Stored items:
---

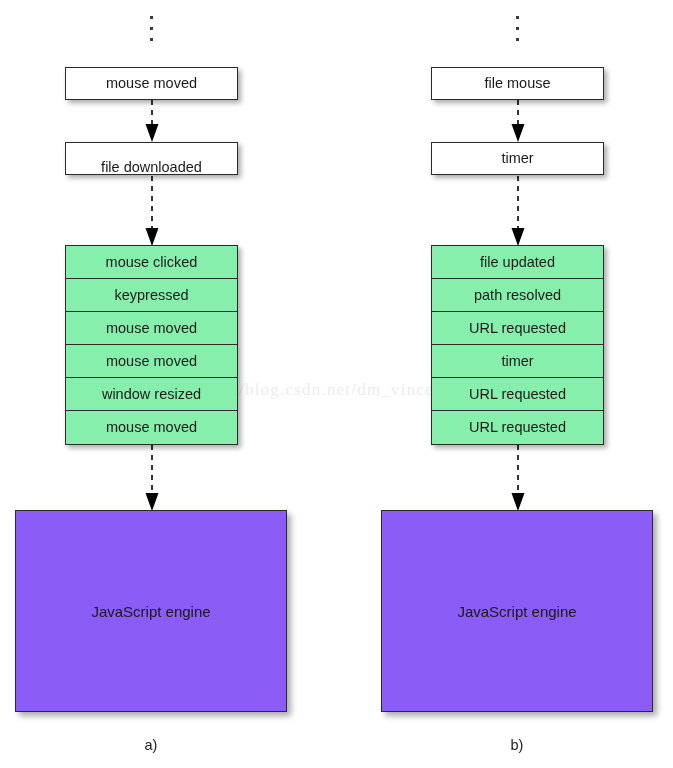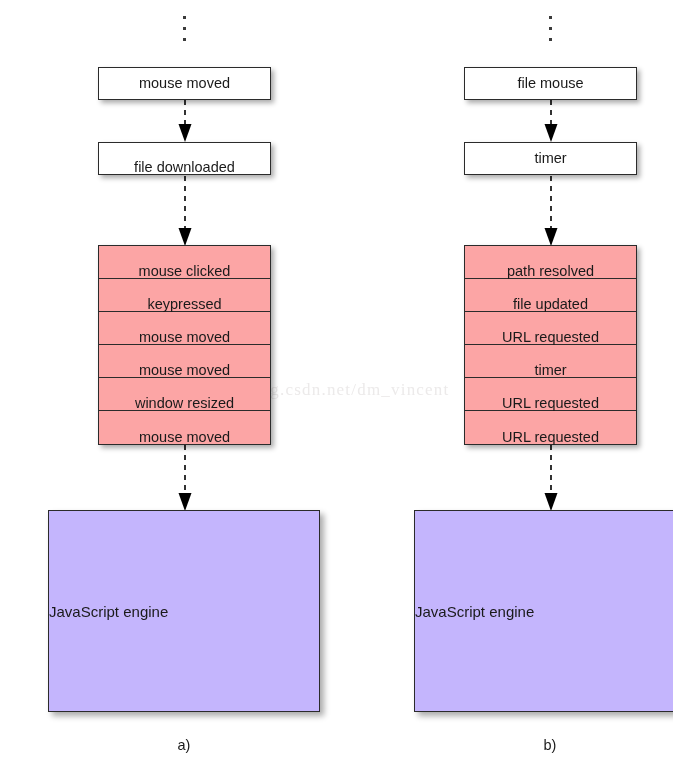--- a/index.html
+++ b/index.html
@@ -35,21 +35,20 @@
     z-index: 1;
     user-select: none;
   }
 
   
   .column {
     position: absolute;
     top: 0;
     width: 336px;
     height: 768px;
-    margin-left: 33px;
   }
   .column.left  { left: 0px; }
   .column.right { left: 337px; }
 
   
   .ellipsis {
     position: absolute;
     top: 16px;
     width: 4px;
     height: 32px;
@@ -91,43 +90,44 @@
     background: #ffffff;
     border: 1px solid #2b2b2b;
     box-shadow: 3px 3px 5px rgba(0,0,0,0.33);
     z-index: 3;
   }
   .queue .q-row {
     box-sizing: border-box;
     height: 33px;
     border-bottom: 1px solid #2b2b2b;
     display: flex;
-    align-items: flex-end;
+    align-items: center;
     justify-content: center;
-    background: #fca5a5;
+    background: #86efac;
   }
   .queue .q-row:last-child { border-bottom: none; }
   .queue .q-row .label {
     font-size: 14.5px;
     color: #1a1a1a;
     line-height: 1;
     white-space: nowrap;
   }
 
   
   .engine-box {
     position: absolute;
     box-sizing: border-box;
     width: 272px;
     height: 202px;
-    background: #c4b5fd;
+    background: #8b5cf6;
     border: 1px solid #2b2b2b;
     box-shadow: 4px 4px 6px rgba(0,0,0,0.33);
     display: flex;
     align-items: center;
+    justify-content: center;
     z-index: 3;
   }
   .engine-box .label {
     font-size: 15px;
     color: #1a1a1a;
     line-height: 1;
     white-space: nowrap;
   }
 
   
@@ -232,24 +232,24 @@
       <span class="label">timer</span>
     </div>
 
     <svg class="arrow" style="left:172px; top:176px;" width="18" height="70" viewBox="0 0 18 70">
       <line x1="9" y1="0" x2="9" y2="54" stroke="#000" stroke-width="1.6" stroke-dasharray="5,5"></line>
       <polygon points="9,70 2.5,52 15.5,52" fill="#000"></polygon>
     </svg>
 
     <div class="queue" style="left:94px; top:245px;">
       <div class="q-row">
+        <span class="label">file updated</span>
+      </div>
+      <div class="q-row">
         <span class="label">path resolved</span>
-      </div>
-      <div class="q-row">
-        <span class="label">file updated</span>
       </div>
       <div class="q-row">
         <span class="label">URL requested</span>
       </div>
       <div class="q-row">
         <span class="label">timer</span>
       </div>
       <div class="q-row">
         <span class="label">URL requested</span>
       </div>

---

- [Aim of the task]: Whenever the word "background" shows up in a line of the entries above, copy that line.

- [Written response]:
     background: #ffffff;
-    background: #fca5a5;
+    background: #86efac;
-    background: #c4b5fd;
+    background: #8b5cf6;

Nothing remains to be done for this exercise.